Imagine falling through a crack in the universe, trying to keep up with the rush of sound and images as you see between gaps in space and time. Listening to a record by Irreversible Entanglements—the blend of the prophetic poetry of Camae Ayewa; the piercing horns of saxophonist Keir Neuringer and trumpeter Aquiles Navarro; the ritualistic, propulsive rhythms of bassist Luke Stewart and drummer Tcheser Holmes—is like that. Open the Gates, the group’s third album, continues down the rabbit hole anew.

“I almost saw the whole world with my own four eyes,” Ayewa declares over a hypnotic, propulsive rhythm built by Stewart (with whom—full disclosure—I work at the nonprofit CapitalBop) and Holmes on “Lágrimas Del Mar,” the third track. “So beautiful I cried on the lotus. I kissed the foot of the djembe. I cried in joy. I cried in laughter. I cried in my father’s tongue. Cause I’m so close. Because we are so close to the good news.” Ayewa proclaims like a preacher, as Neuringer’s saxophone and Navarro’s trumpet answer like a choir of the ancestors, testifying in distorted cries.

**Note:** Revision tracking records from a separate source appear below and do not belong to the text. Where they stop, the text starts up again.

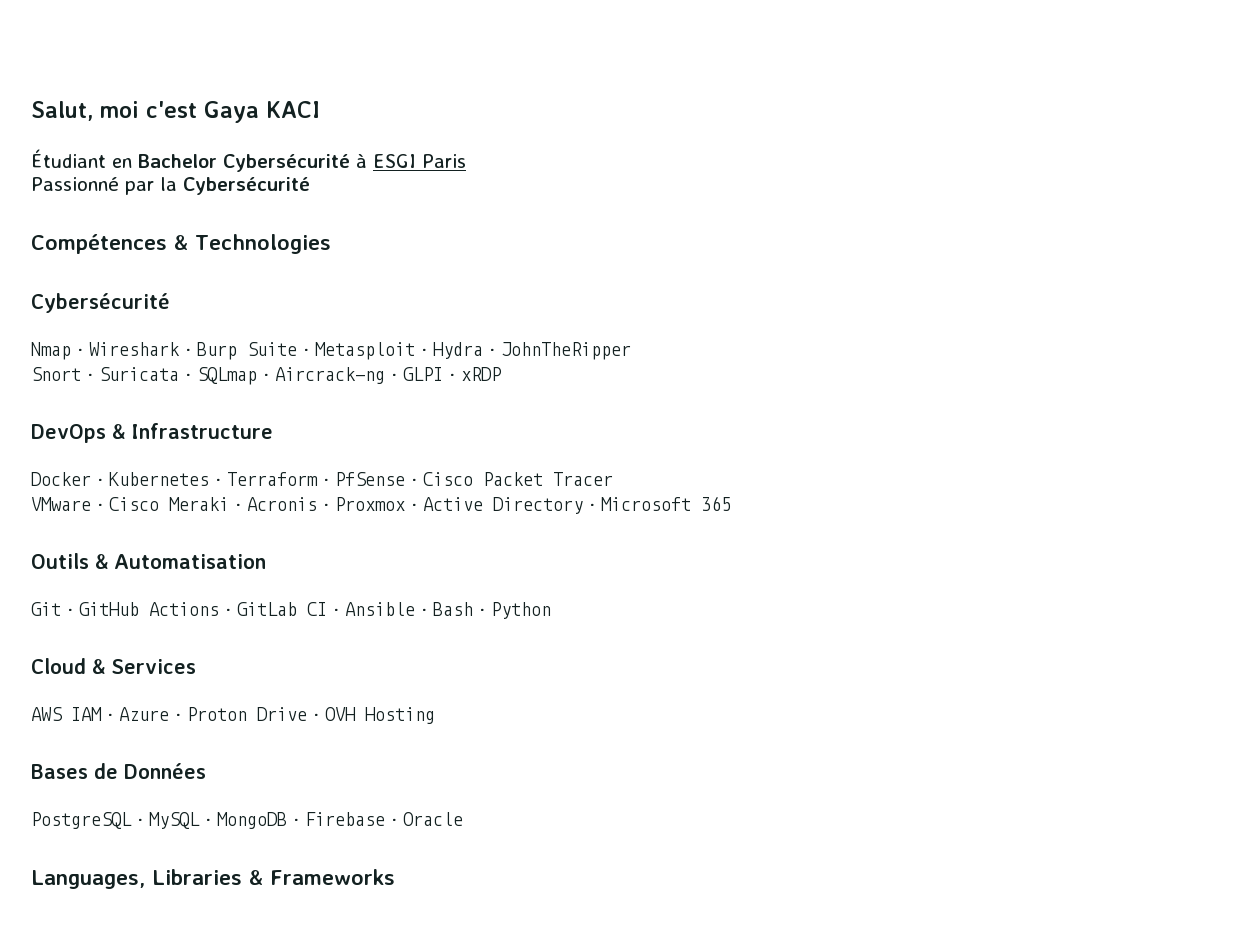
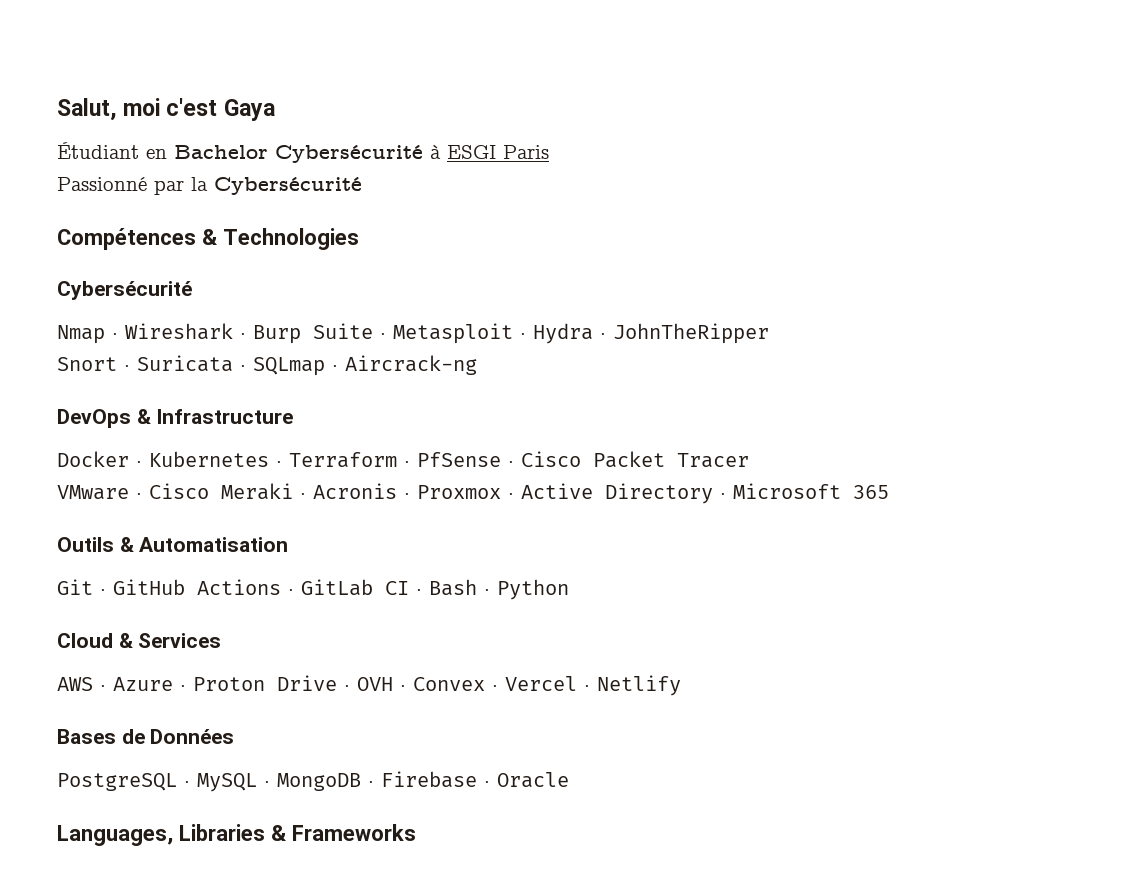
- Salut, moi c'est Gaya KACI
+ Salut, moi c'est Gaya
- Snort · Suricata · SQLmap · Aircrack-ng · GLPI · xRDP
+ Snort · Suricata · SQLmap · Aircrack-ng
- Git · GitHub Actions · GitLab CI · Ansible · Bash · Python
+ Git · GitHub Actions · GitLab CI · Bash · Python
- AWS IAM · Azure · Proton Drive · OVH Hosting
+ AWS · Azure · Proton Drive · OVH · Convex · Vercel · Netlify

The group doesn’t let up on the explosive intensity of its first two albums. But the music across the album’s seven tracks and nearly 75 minutes is less tense and coiled, allowing one to immerse oneself more in the meditative experience being offered. While “The Port Remembers” ends the album formally, the underlying message is best summed up in the final moments of “Water Meditation.”

“We are sounding for peace,” Ayewa states softly as Stewart and Navarro spur her words on. “For peace. Healing for peace. For peace. For peace we are healing.” That’s the invitation; that’s why they Open the Gates.